Every time Russia lifts its boot off the Georgian neck, they start in bullying their own ethnic minorities. So who's worse, Russia or Georgia? And don't give me that hoo-hah about Democracy and Elections, democracy is often merely a tyranny of the majority. The Georgians keep trying to assert their primacy of their regime. Take a look at Georgian history, there were at least a dozen different little kingdoms in there. They got caught in the pincers of geopolitics, and when I started looking at how many battles had been fought there in the last few centuries, I threw away that whole section of my essay.

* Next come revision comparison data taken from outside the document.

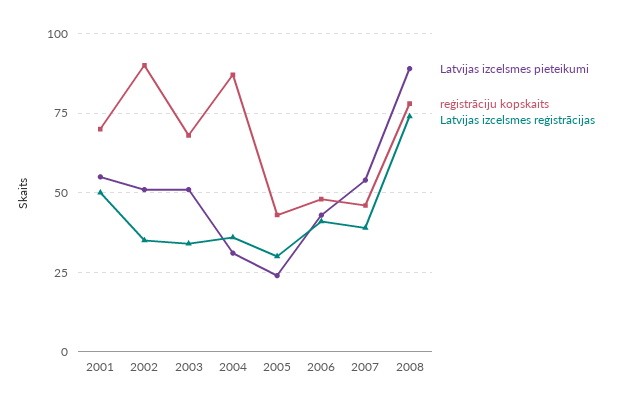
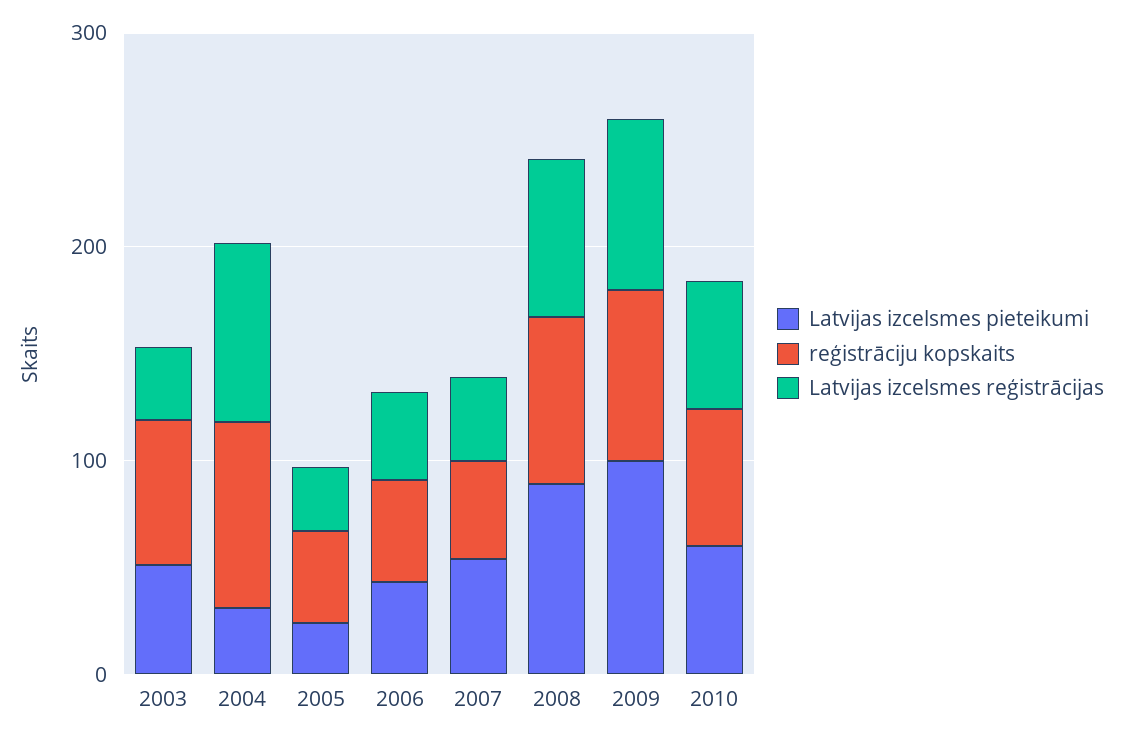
Latvijas izcelsmes pieteikumi, 2001: 55 -> none
reģistrāciju kopskaits, 2001: 70 -> none
Latvijas izcelsmes reģistrācijas, 2001: 50 -> none
Latvijas izcelsmes pieteikumi, 2002: 50 -> none
reģistrāciju kopskaits, 2002: 90 -> none
Latvijas izcelsmes reģistrācijas, 2002: 35 -> none
Latvijas izcelsmes reģistrācijas, 2004: 35 -> 80
Latvijas izcelsmes pieteikumi, 2009: none -> 100
reģistrāciju kopskaits, 2009: none -> 80
Latvijas izcelsmes reģistrācijas, 2009: none -> 80
Latvijas izcelsmes pieteikumi, 2010: none -> 60
reģistrāciju kopskaits, 2010: none -> 60
Latvijas izcelsmes reģistrācijas, 2010: none -> 60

As in the Balkans with the death of Tito, the Frozen Conflicts melted into some pretty hot soup within days of the fall of the Soviet Union. The US presence in Georgia is nothing. We've got more people in Kazakhstan, where, may I add, the supplies for our precious International Space Station are launched. The US military is in well over 100 countries. America made no commitment to Georgia. What would we do? Start sinking the Russian Navy during the Olympics? Give me a break. The USA will take its time deciding how and when to give Russia a well-deserved slap. Russia lost its temper, and all who lose their temper reveal a weak spot when they do, and yes, they are cowards to attack a tiny country over a few dozen ethnic Russians being oppressed by a nationalist idiot like Saaskashvili.
Now here's what I think. Putin went off to the Olympics, got distracted and Medvedyev went off half-cocked. Now Putin's seat at the Olympics is empty, and I imagine Putin has some choice words and probably some stern slaps for his foolish underling, who went off half-cocked while he was in China.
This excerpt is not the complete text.